Plans to merge two trusts may have to be recalled from the health secretary's office this week and rethought - because the Department of Health appears to be unable to decide on the legal rules covering trust finances.
This extraordinary situation emerged last week when HSJ began looking at the merger of the Lifecare trust in Caterham, Surrey, with the Surrey Oaklands trust.
Both trusts are quite clear about the reason for the merger. They say that Lifecare, a specialist learning disability trust, is earning too much from social services contracts to remain a trust in its own right under NHS rules.
But experts say those rules have never been tested and there is simply a working assumption about how they apply.
Lawyers, external auditors and South Thames regional office all say that Lifecare is heading for an ultra vires situation because more than half its income will soon come from social services, rather than from the health service.
Nonsense, says the Department of Health. There seems to be a misinterpretation of DoH policy on trusts and finances.
'There is one statutory obligation and that is to balance the books. If there has been a misinterpretation and they don't want to merge, everything can be undone.'
The situation has arisen because Lifecare, one of the first-wave trusts, has gradually moved more and more of its patients from St Lawrence's Hospital, a large Victorian institution, into community homes.
This is, of course, in line with current thinking about best practice, which recognises that the vast majority of people with learning disabilities do not need healthcare except when they are ill.
But it means that a rising proportion of Lifecare's income comes from non-NHS sources and that, say the merger supporters, means it will fall foul of the rules on income generation.

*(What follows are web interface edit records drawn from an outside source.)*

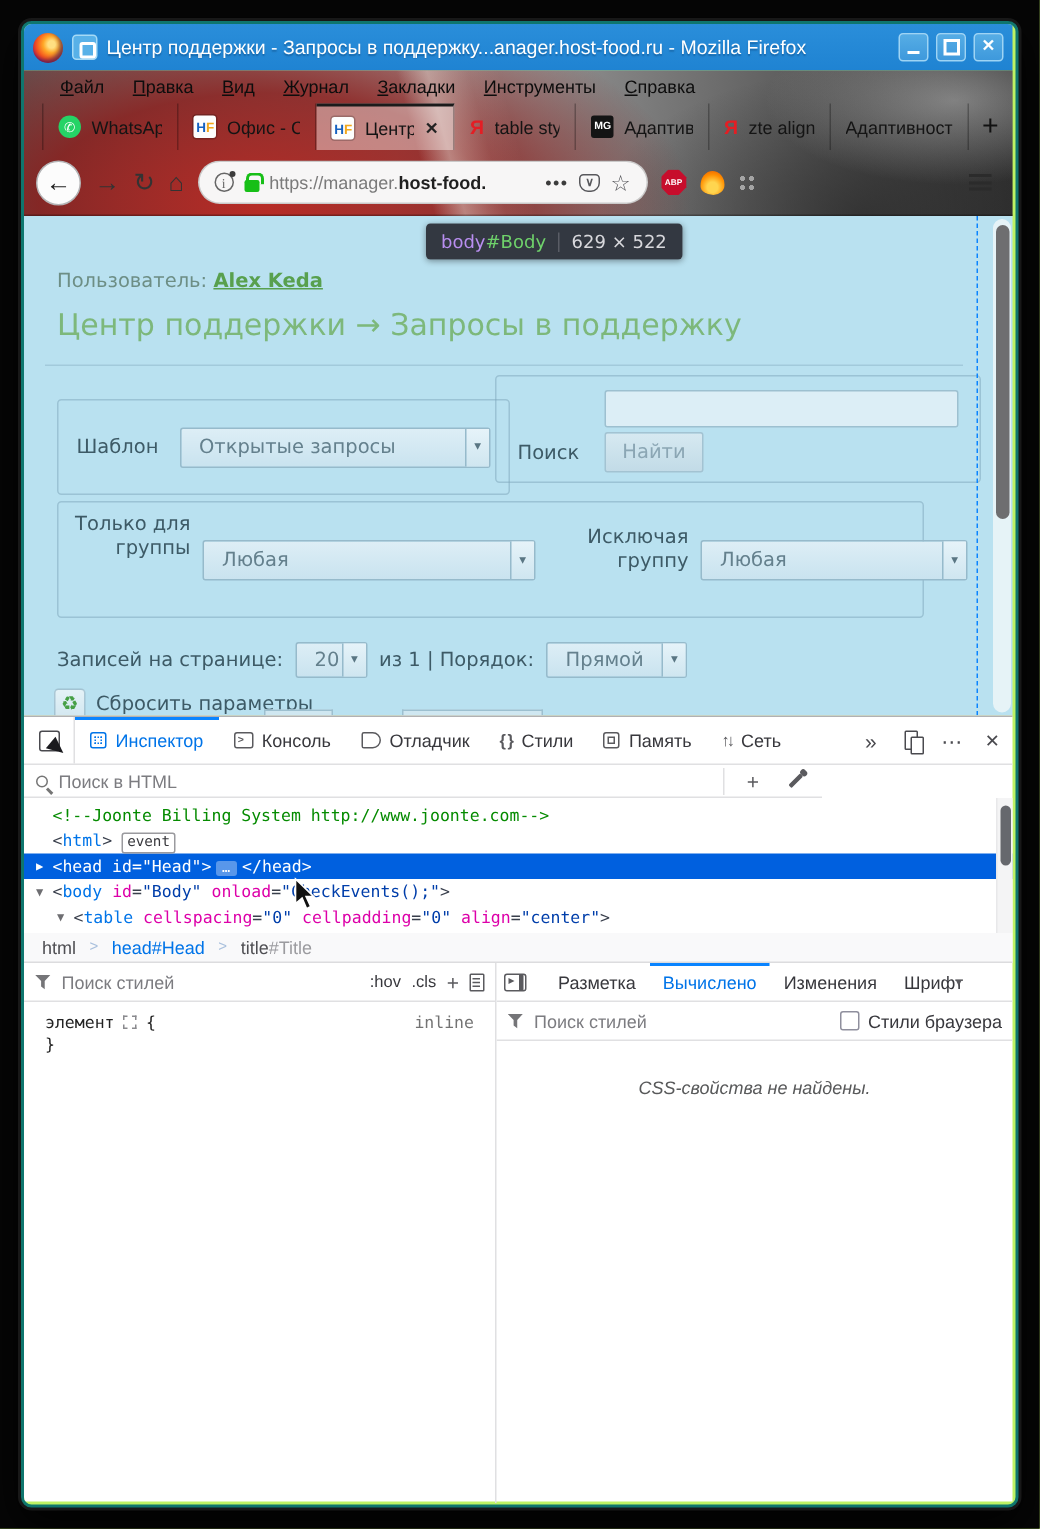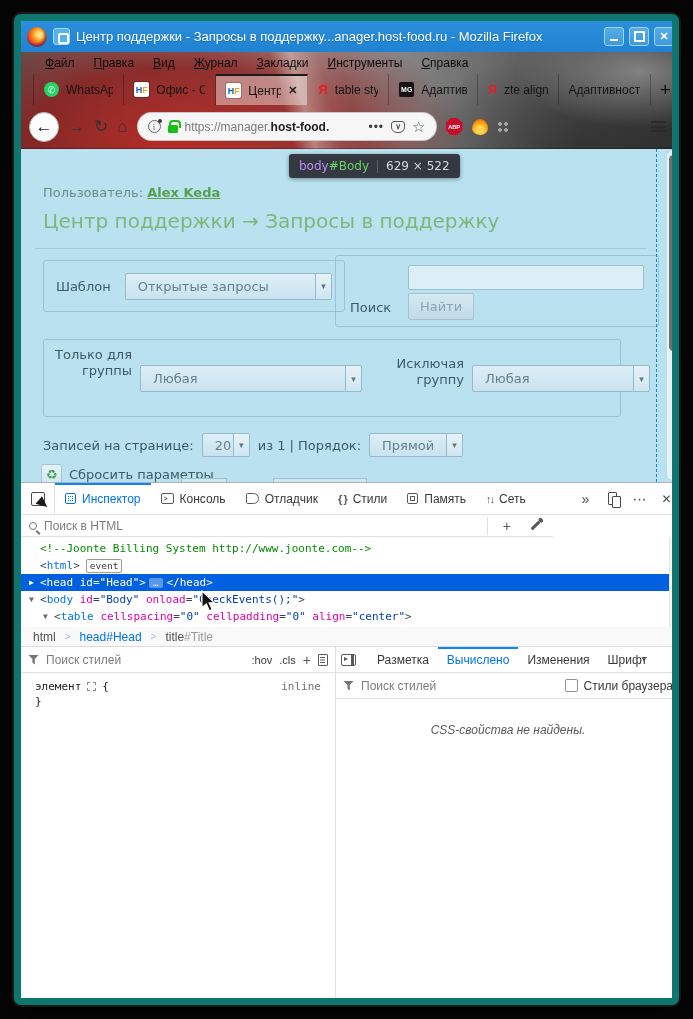--- a/index.html
+++ b/index.html
@@ -5,8 +5,8 @@
   html,body{margin:0;padding:0;background:#060606;width:693px;height:1019px;overflow:hidden;
     font-family:"Liberation Sans",sans-serif;}
   *{box-sizing:border-box;}
-  #window{position:absolute;left:14px;top:14px;width:665px;height:991px;border:7px solid #0f766e;
-    border-radius:7px;overflow:hidden;background:#ffffff;
+  #window{position:absolute;left:14px;top:14px;width:665px;height:991px;border:2px solid #0f766e;
+    border-radius:7px;overflow:hidden;background:#bef264;
     box-shadow:0 0 0 2px rgba(25,25,25,.95),0 10px 28px rgba(0,0,0,.95);}
   .abs{position:absolute;}
 

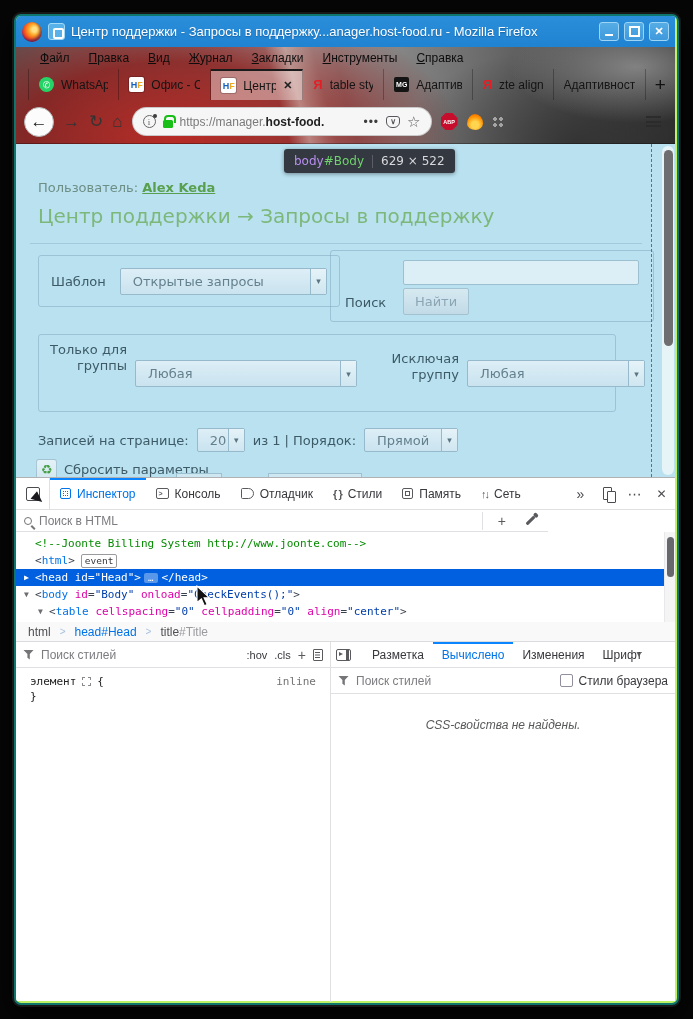--- a/index.html
+++ b/index.html
@@ -103,7 +103,7 @@
   #page-heading{left:22px;top:60px;font-size:20px;color:#7db87b;}
   #page-divider{left:14px;top:99px;width:612px;height:1px;background:rgba(125,165,185,.38);}
   .fs{border:1px solid rgba(125,165,185,.5);border-radius:3px;}
-  #fs-template{left:22px;top:111px;width:302px;height:52px;display:flex;align-items:center;padding:0 12px;gap:14px;}
+  #fs-template{left:22px;top:122px;width:302px;height:64px;display:flex;align-items:center;padding:0 12px;gap:14px;}
   #fs-search{left:314px;top:106px;width:324px;height:72px;}
   #fs-groups{left:22px;top:190px;width:578px;height:78px;}
   .flabel{font-size:13px;color:#3d5a66;}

Those rules were established when trusts were introduced and were intended to allow the new trusts to raise money through hospital shops, car park fees and other non-health activities.
The rules make it clear that giving trusts the power to generate income from non-NHS activities is conditional on those activities being ancillary to the main purpose of the trust.
This has been widely assumed to mean that for a trust to operate legally, more than half its income must come from the health service.
Lifecare cares for 1,000 highly dependent people with learning disabilities, 600 of whom are in residential homes.
Chief executive Ian Semple says he knew the trust was heading for trouble as more of its work was paid for by social services. But he points out: 'There is no change in the way we are doing this.'
External auditors warned Lifecare last year that it was heading for an ultra vires situation and that it must take action to bring itself into a legal position by the start of the next financial year.
Lawyers were consulted. The Audit Commission was approached. The view was taken that, short of a change in the law, the only course open to Lifecare was to merge with a trust with a sufficiently large health service income to allow it to continue its work with social services.
The proposal for Lifecare to be merged next April with the larger Surrey Oaklands nearby, a specialist mental health and learning disability trust, is now on the desk of health secretary Frank Dobson.
But the DoH insists that the proportion of Lifecare's income from non- NHS activities is 'irrelevant' to the merger proposal.
A spokesperson said: 'Lifecare is not illegal now. There is no statutory requirement for a ceiling on the amount of money from non-NHS activities. What we want is the best healthcare for patients and the best arrangement in order to deliver that. Where its income comes from is irrelevant to the decision to merge. There is no statutory limit. It might be a factor, but it is only one factor. The only statutory duty they have is to break even.'
This was news to South Thames regional office, whose policy advisers went into a huddle to discuss it last week, emerging wedded to their original line.
Mr Semple was bewildered. The external auditors had taken legal advice, he says. So had the trust. All the lawyers were giving similar advice.
'There would be no other reason why we should pursue a merger other than going outside our powers,' he says.
'We have more external accolades for quality than any other trust, we are a financially viable trust and we are well managed,' says Mr Semple.
He had also been told by the Audit Commission that no other trust in the country was ultra vires.
The Audit Commission declined to comment on this individual case, but said auditors had no powers to declare a trust ultra vires. They could refer a case to the health secretary for a view, which is what had happened.
But another trust facing a similar situation four years ago found a different solution, which has been accepted as an example of good practice and best value.
Oxfordshire Learning Disability trust also found that an increasing proportion of its work was with social services. Chief executive Yvonne Cox says the answer was to pool budgets with social services and become a joint commissioning body.
'Overnight, we became an integrated health and social services trust. We made no secret of that.'
The trust went to the Audit Commission, supported by the local authority, the health authority and the regional office.
The arrangement was accepted as following best practice, though
it was clearly understood that the trust was receiving more than 50 per cent of its income from social services.
Both Lifecare and Oxfordshire appear to be meeting the aims of Mr Dobson's famous exhortations to tear down the 'Berlin Wall' separating health and social services.
But it is not clear why one is being forced into a merger and the other has never been under such pressure.